I’m sure you guys were in similar situations, or even worse, someone went to the blackboard and you were supposed to write a round robin short story. Remember that?

Let’s go with my class size for easy division. About four of those kids would dictate exactly whatever story we read last. They wouldn’t even change the names of the characters. They might in a fit of attempted creativity say it was Wednesday instead of Saturday. The rest of us would roll our eyes.

The next four would continue with the story we read last and maybe change it so the boy had a cat instead of a dog and went to the bakery instead of the candy store. I was unimpressed but the rest of the class was interested.

The next two would mash in bits of a story we’d read last week. The class would get excited and talk about how good it was.

Then you hit my friend and I (we were deskmates and sat in the last row the better to trade snark). She would reveal the whole thing was taking place in Sherwood Forest. I was somewhat impressed, but really, thought she had missed a great opportunity. I revealed that the little boy was really an alien masquerading as a little boy and that his species was hear to steal all our oak trees. My friend would get excited and add in Robin Hood’s men fighting the alien.

At which point we realized the rest of the class wasn’t along for the ride, and our contributions were struck from the story.

The sad thing is that real life is still like that.

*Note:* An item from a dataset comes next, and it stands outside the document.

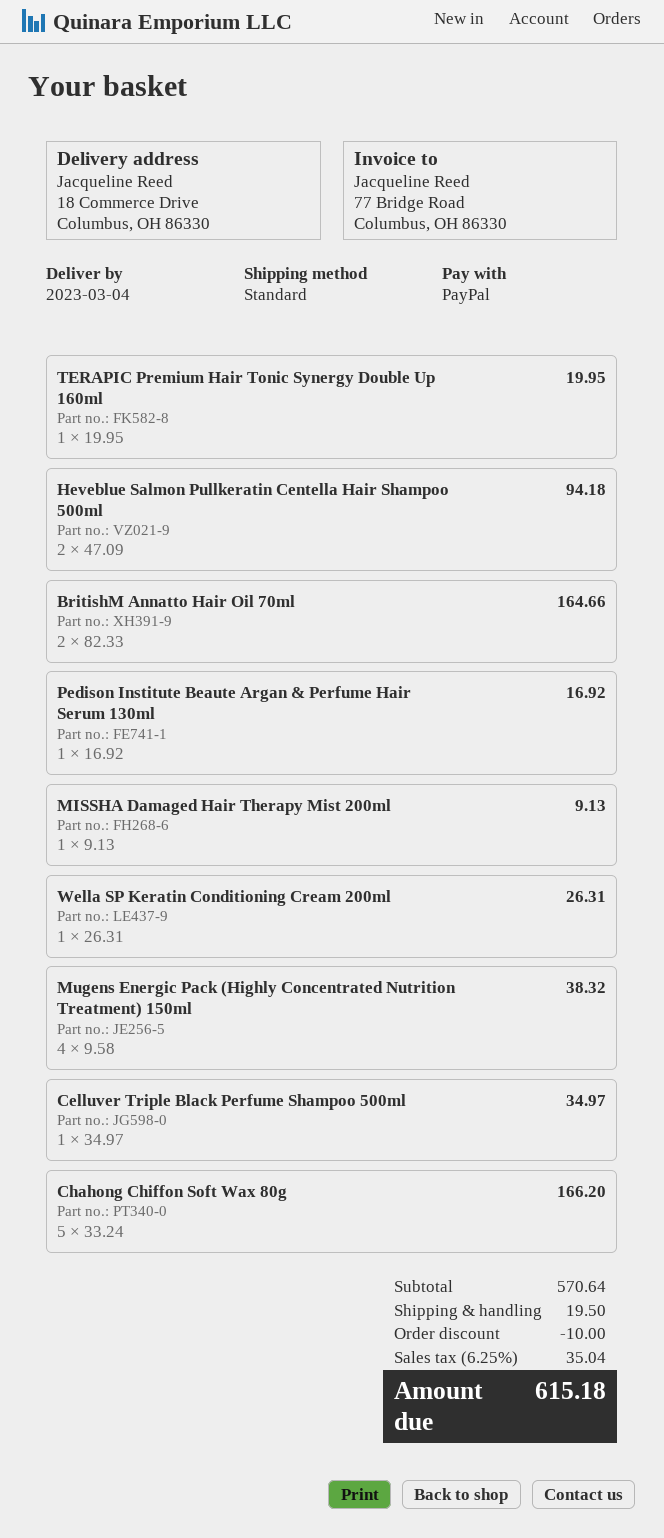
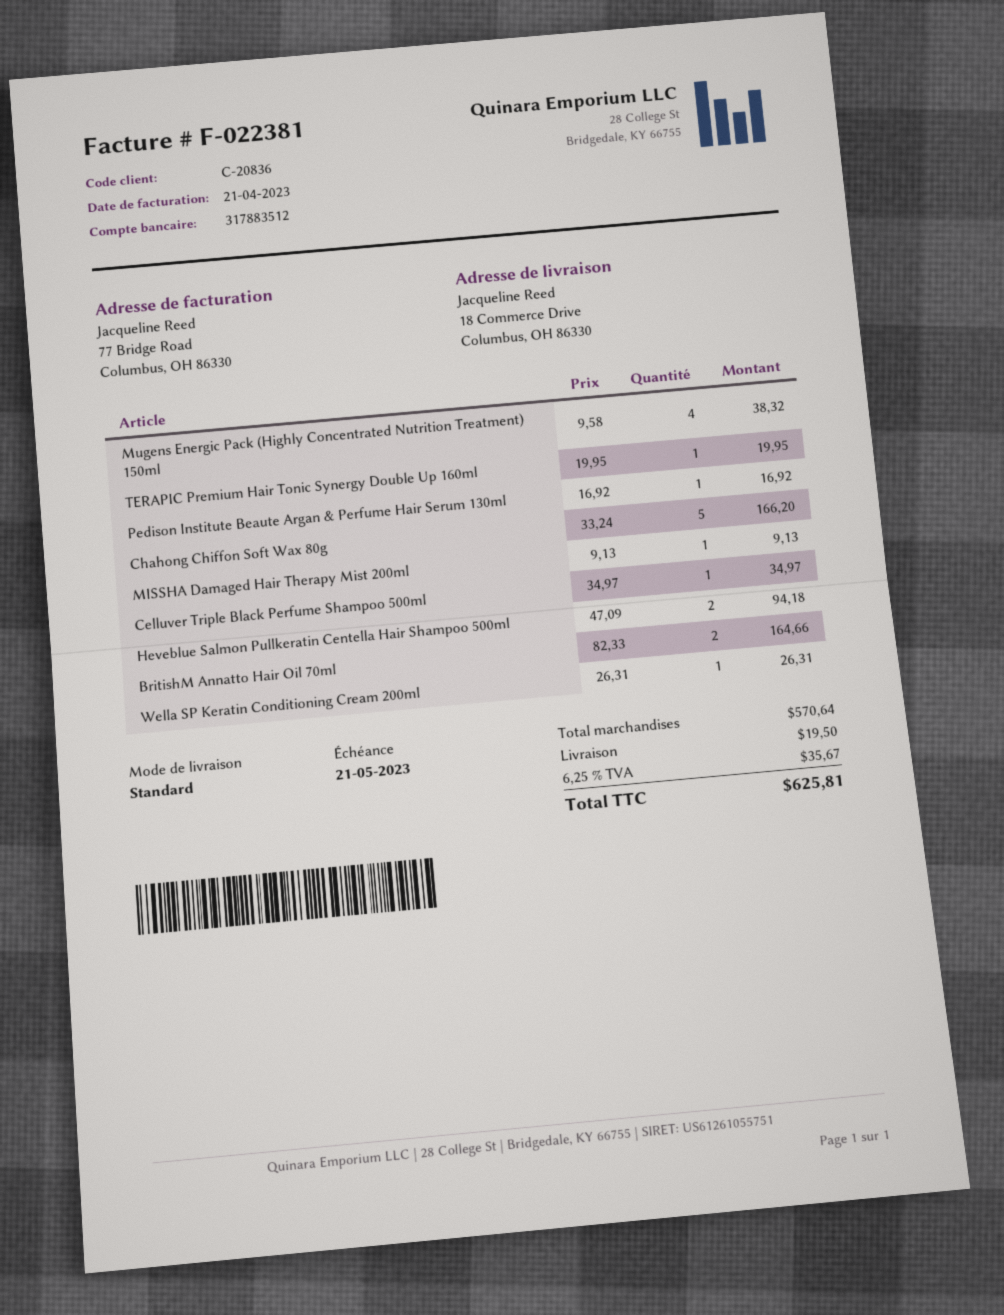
discount: 10.00 -> none
tax: 6.25% = 35.04 -> 6.25% = 35.67
total: 615.18 -> 625.81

No, I am serious. Being original or very strange (which in my case comes to the same) is a handicap when it comes to finding an audience.

No? Browse the bestseller lists sometime. Most of them are AT BEST a mashup of two previous bestsellers. Some of the more creative steal bestsellers from another genre. No, seriously. The DaVinci code stole its central idea/plot from a book that was already a best seller in the new age community and had been for years. (Funny story, the authors of the book started a lawsuit for plagiarism. Then it was born upon them that the only way to win the lawsuit was to claim their book was fiction. Since they’d made a mint – and a name – out of claiming it was all true, away the suit went.) We all know fifty shades was Twilight fanfic. Twilight itself had the “fingerprint” of nineteen seventies young romances. Then there is hunger games, which is two hoary sf ideas wrapped around a game show. Shall I go on?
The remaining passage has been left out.